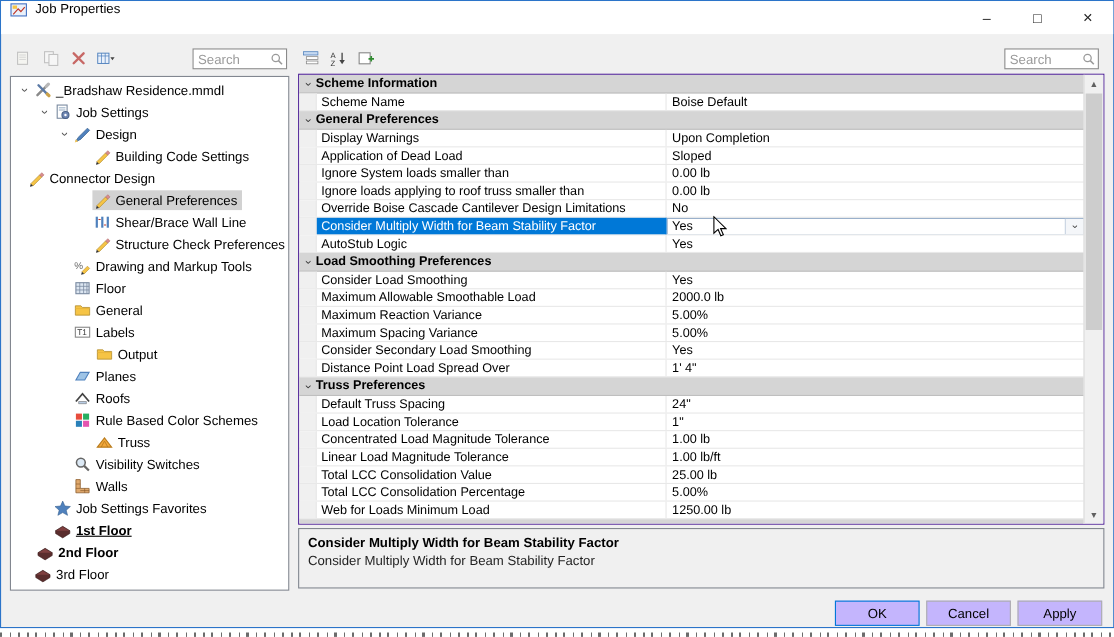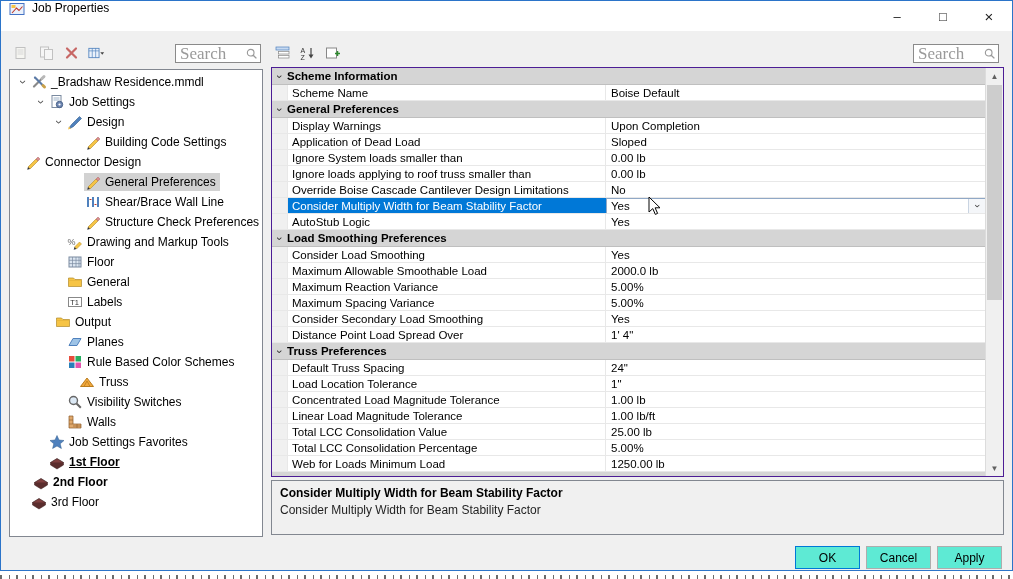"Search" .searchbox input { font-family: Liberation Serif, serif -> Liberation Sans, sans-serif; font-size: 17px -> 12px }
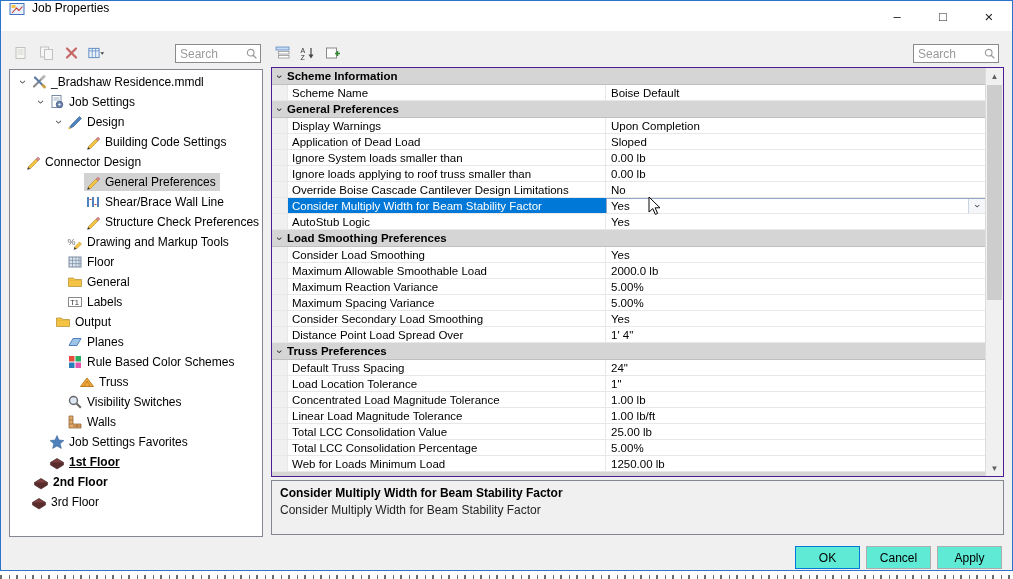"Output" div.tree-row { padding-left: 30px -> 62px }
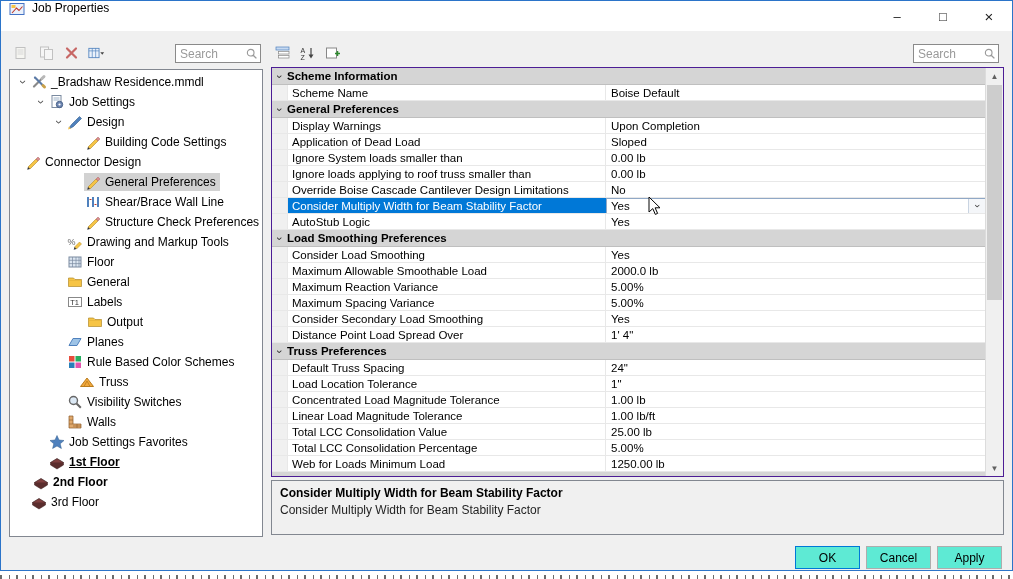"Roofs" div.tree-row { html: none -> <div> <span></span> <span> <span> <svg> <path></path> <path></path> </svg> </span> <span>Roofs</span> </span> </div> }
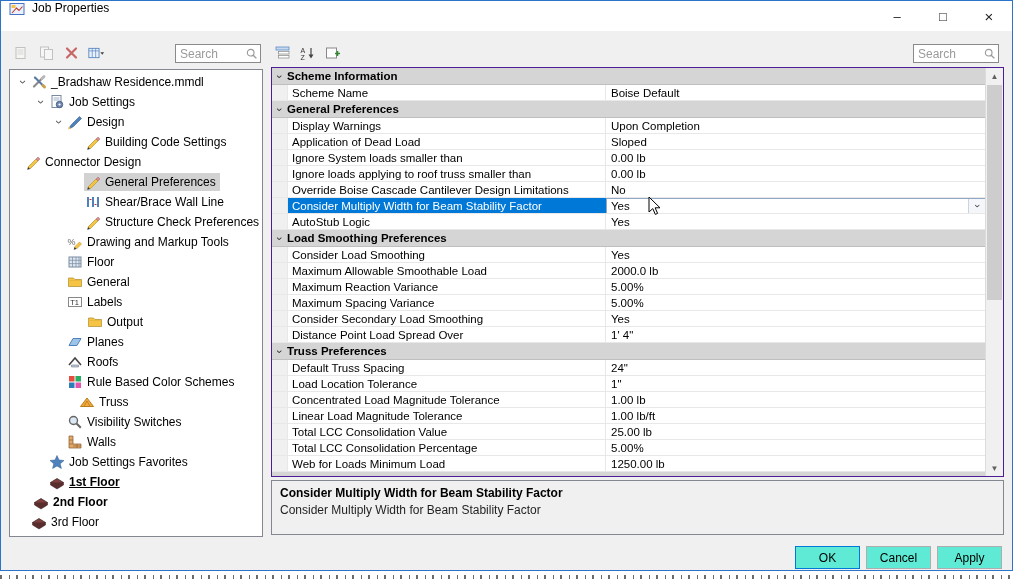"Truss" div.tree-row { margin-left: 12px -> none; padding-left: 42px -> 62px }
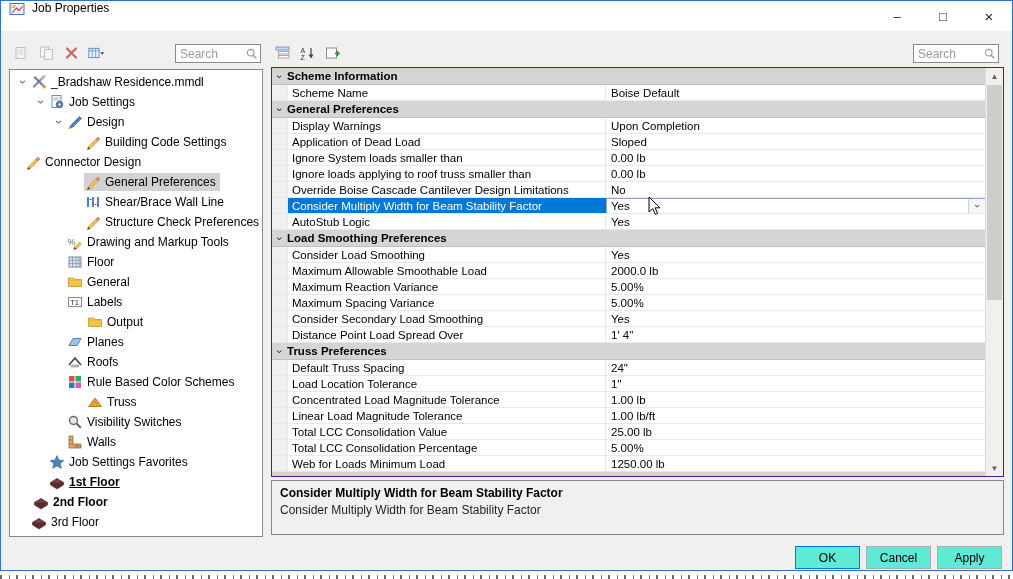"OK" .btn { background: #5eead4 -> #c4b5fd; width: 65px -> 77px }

======

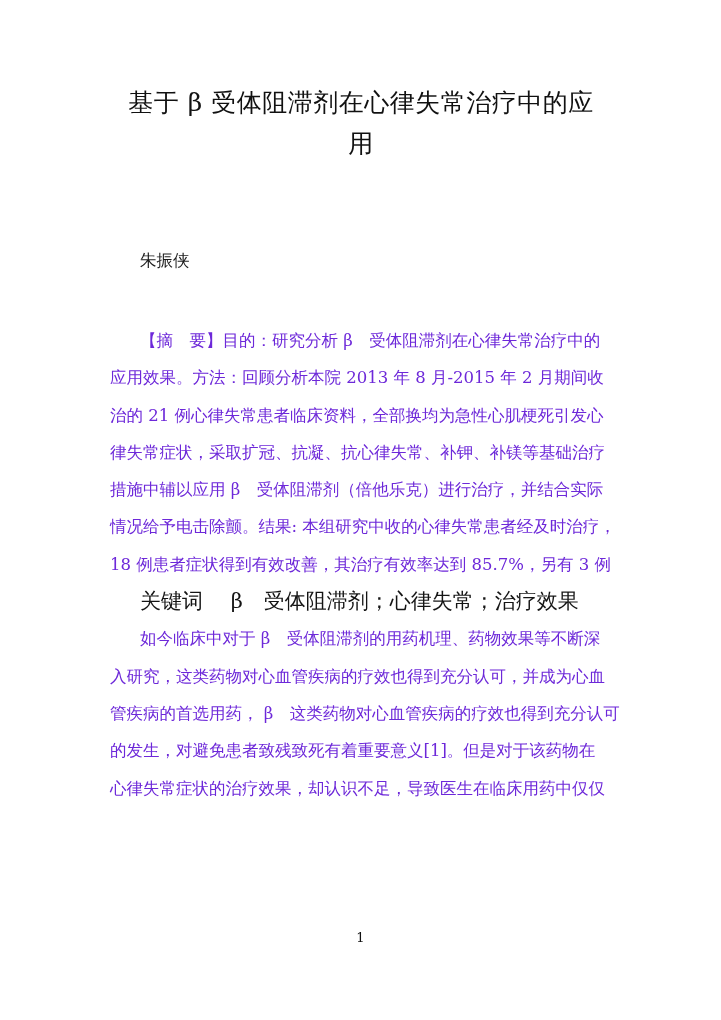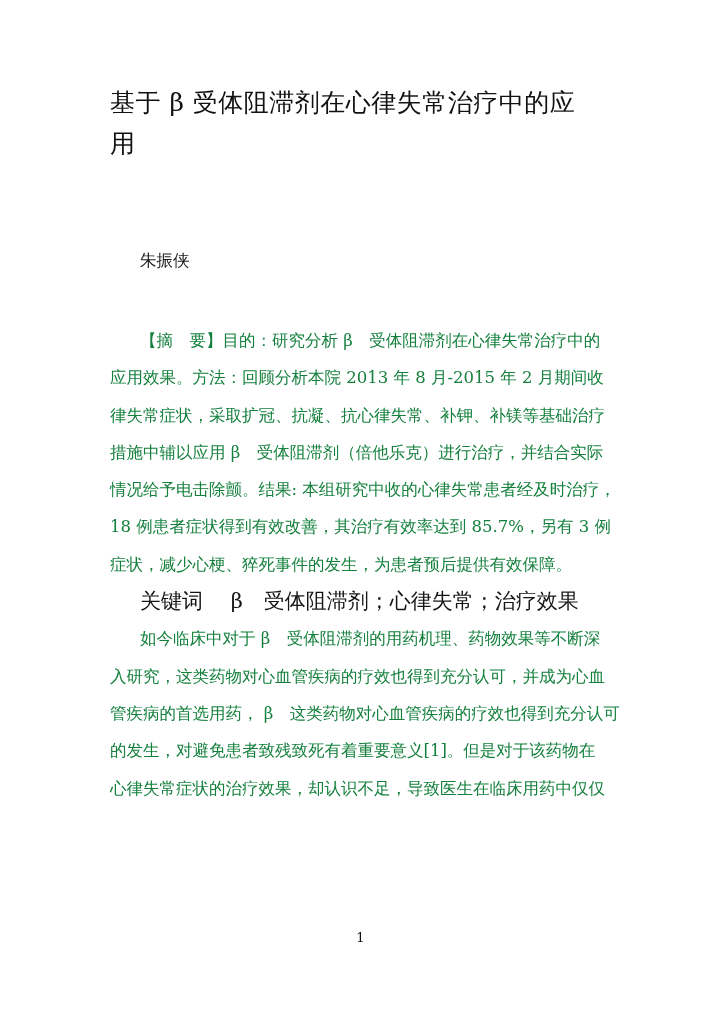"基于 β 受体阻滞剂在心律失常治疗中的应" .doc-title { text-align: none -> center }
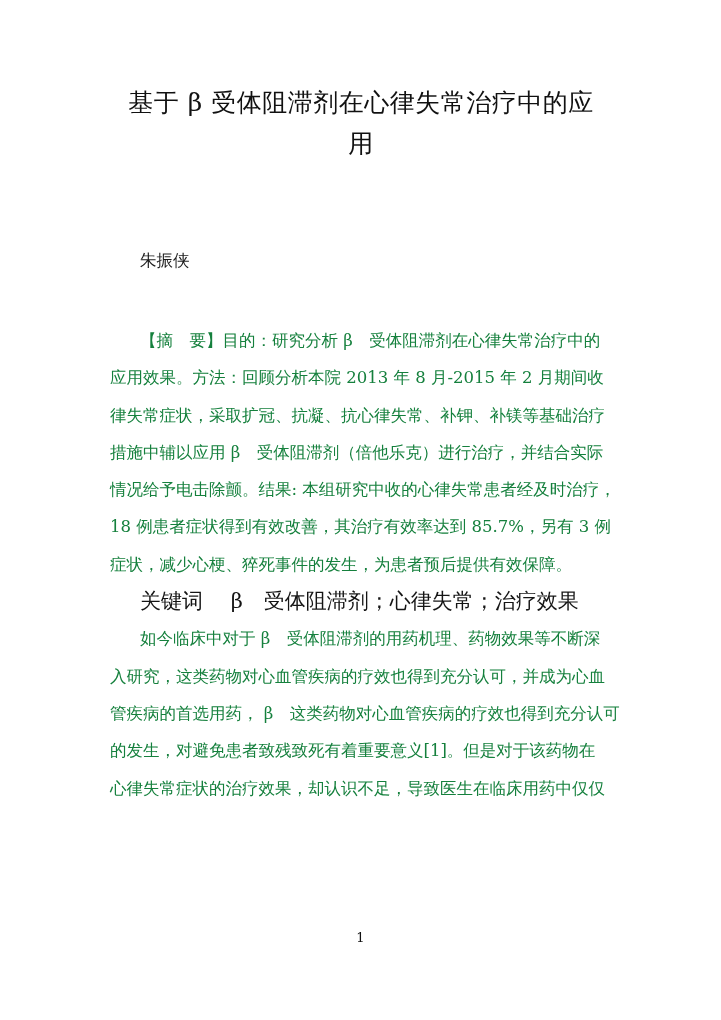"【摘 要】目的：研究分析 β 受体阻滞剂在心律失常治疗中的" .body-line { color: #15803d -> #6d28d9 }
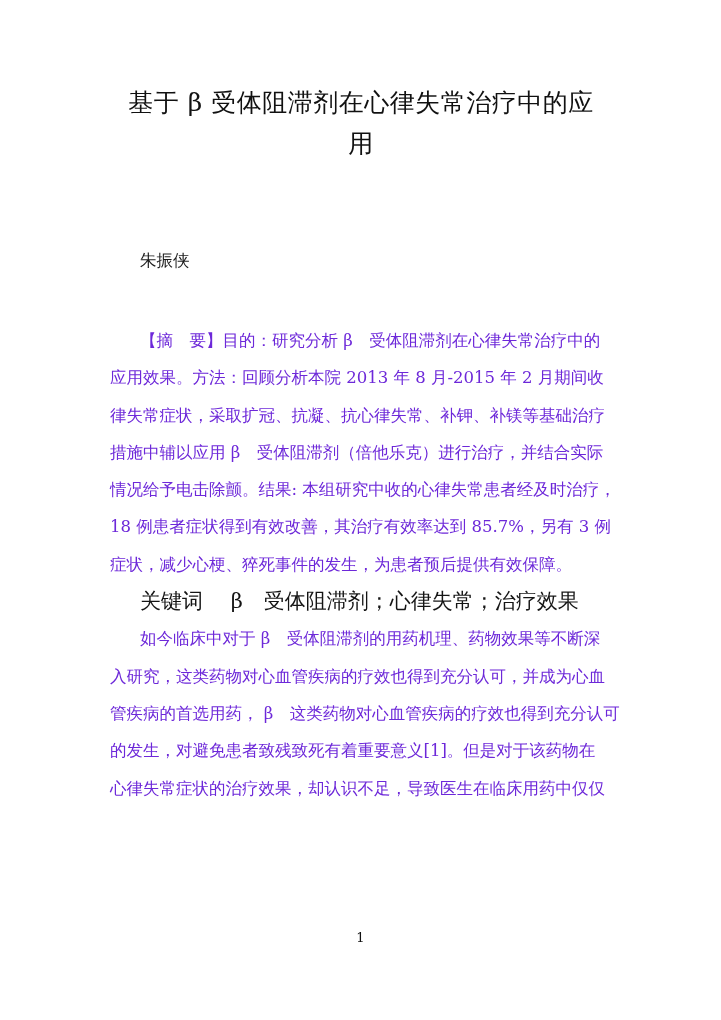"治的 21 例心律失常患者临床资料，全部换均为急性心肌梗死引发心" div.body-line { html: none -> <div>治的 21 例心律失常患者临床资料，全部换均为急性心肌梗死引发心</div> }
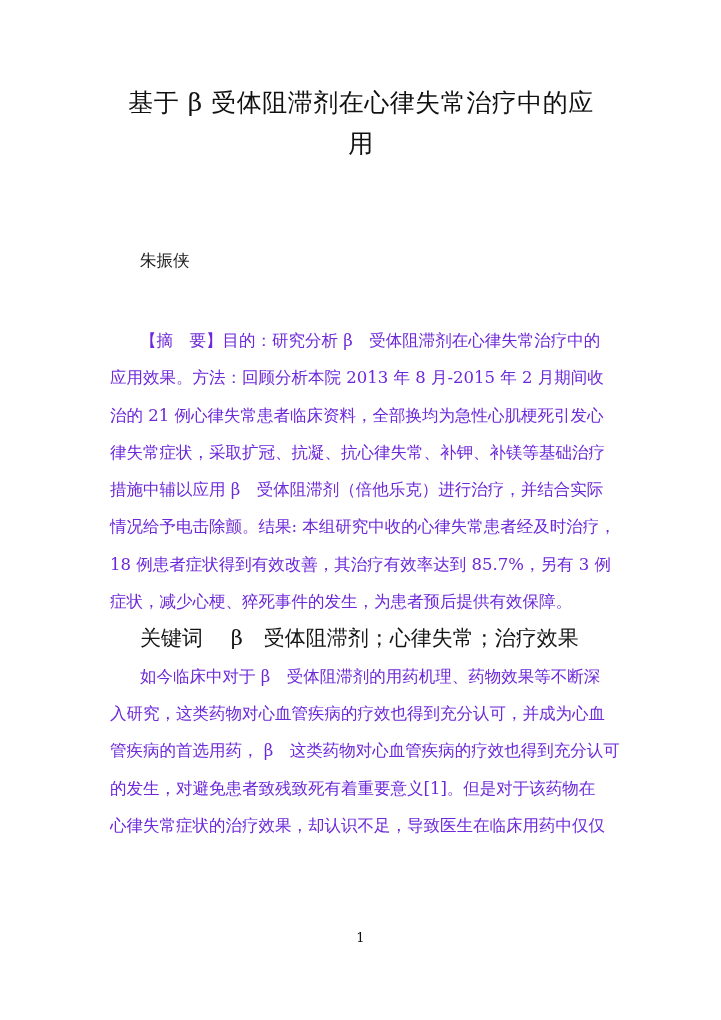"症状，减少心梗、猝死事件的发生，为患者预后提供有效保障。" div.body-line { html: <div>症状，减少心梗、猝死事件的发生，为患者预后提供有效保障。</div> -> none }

======

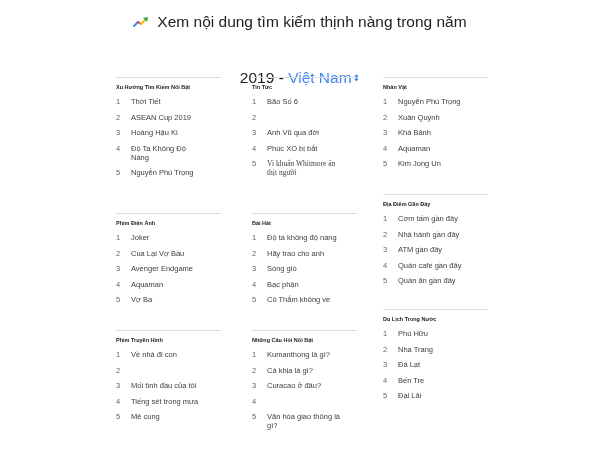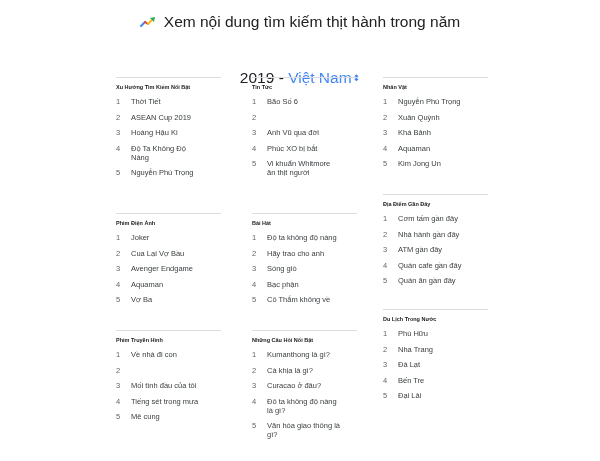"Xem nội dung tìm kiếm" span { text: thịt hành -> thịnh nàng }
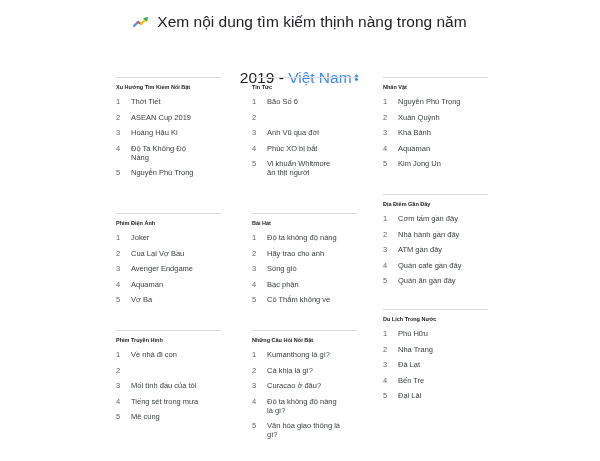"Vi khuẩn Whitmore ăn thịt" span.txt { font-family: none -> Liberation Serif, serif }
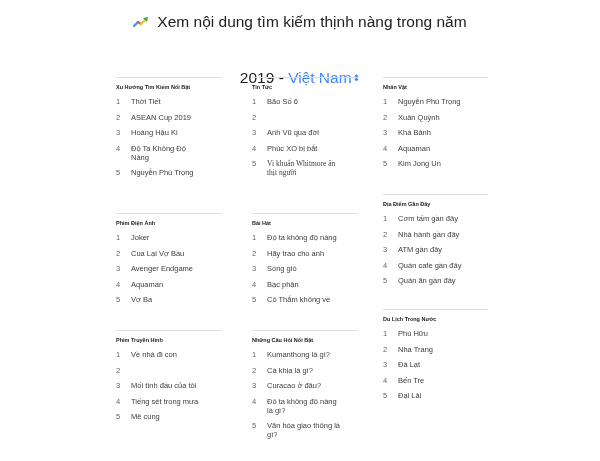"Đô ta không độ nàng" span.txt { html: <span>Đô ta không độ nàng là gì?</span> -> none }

======

### What you have to do
Pictures in the entries do not go into the copy. Print only the lines starting at the one containing "Serif, serif ->" and ending at the one containing "-> <div> <span></span>", exactly as they appear.

### Response to this exercise
"Search" .searchbox input { font-family: Liberation Serif, serif -> Liberation Sans, sans-serif; font-size: 17px -> 12px }
"Output" div.tree-row { padding-left: 30px -> 62px }
"Roofs" div.tree-row { html: none -> <div> <span></span> <span> <span> <svg> <path></path> <path></path> </svg> </span> <span>Roofs</span> </span> </div> }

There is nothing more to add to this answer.